─── INPUT DATA ───
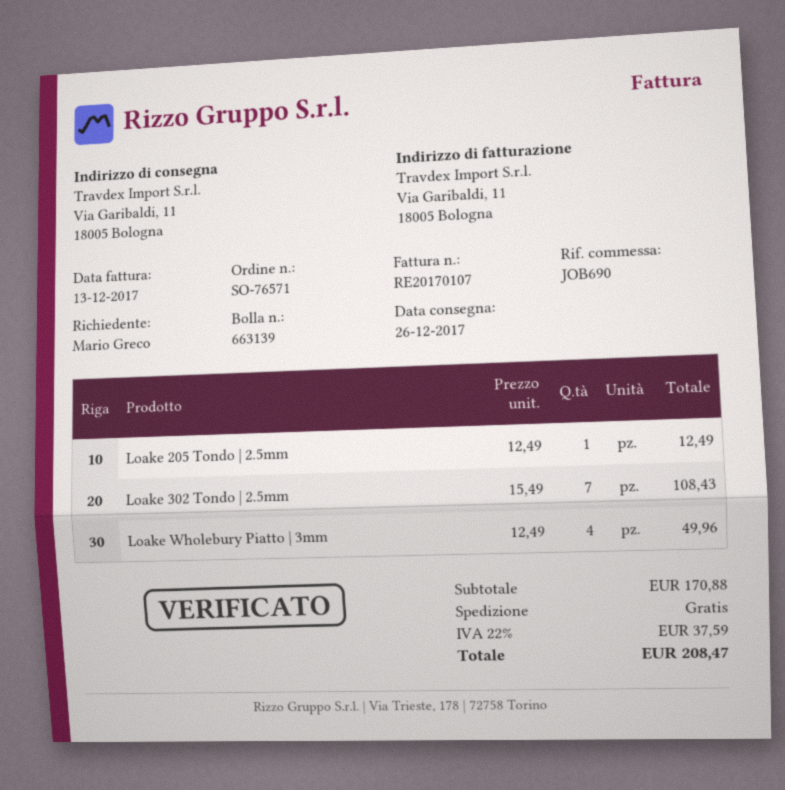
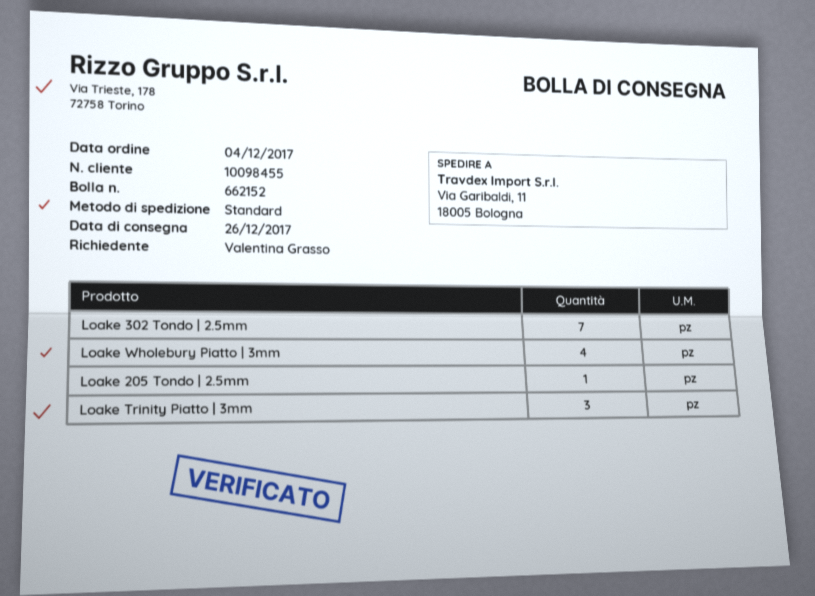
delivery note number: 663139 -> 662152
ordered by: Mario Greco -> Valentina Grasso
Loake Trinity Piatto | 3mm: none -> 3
───
─── INPUT DATA ───
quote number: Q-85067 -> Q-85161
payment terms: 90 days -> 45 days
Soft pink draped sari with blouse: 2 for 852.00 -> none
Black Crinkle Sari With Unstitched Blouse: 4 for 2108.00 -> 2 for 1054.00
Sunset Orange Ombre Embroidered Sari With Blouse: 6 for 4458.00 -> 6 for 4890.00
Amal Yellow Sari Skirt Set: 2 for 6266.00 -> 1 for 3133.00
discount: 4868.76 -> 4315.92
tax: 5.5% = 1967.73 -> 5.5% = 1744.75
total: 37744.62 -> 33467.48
───
─── INPUT DATA ───
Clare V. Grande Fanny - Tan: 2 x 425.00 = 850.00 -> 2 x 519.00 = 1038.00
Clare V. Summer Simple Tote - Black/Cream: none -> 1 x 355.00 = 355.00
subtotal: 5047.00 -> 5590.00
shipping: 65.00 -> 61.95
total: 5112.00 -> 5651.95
───
**TASK DIRECTIONS:** Of all the entries above, retype exactly the lines from the line with "ordered by: Mario Greco -> Valentina Grasso" to the line with "Loake Trinity Piatto | 3mm: none -> 3", both included, and no others.

**RESPONSE TO THE EXERCISE:**
ordered by: Mario Greco -> Valentina Grasso
Loake Trinity Piatto | 3mm: none -> 3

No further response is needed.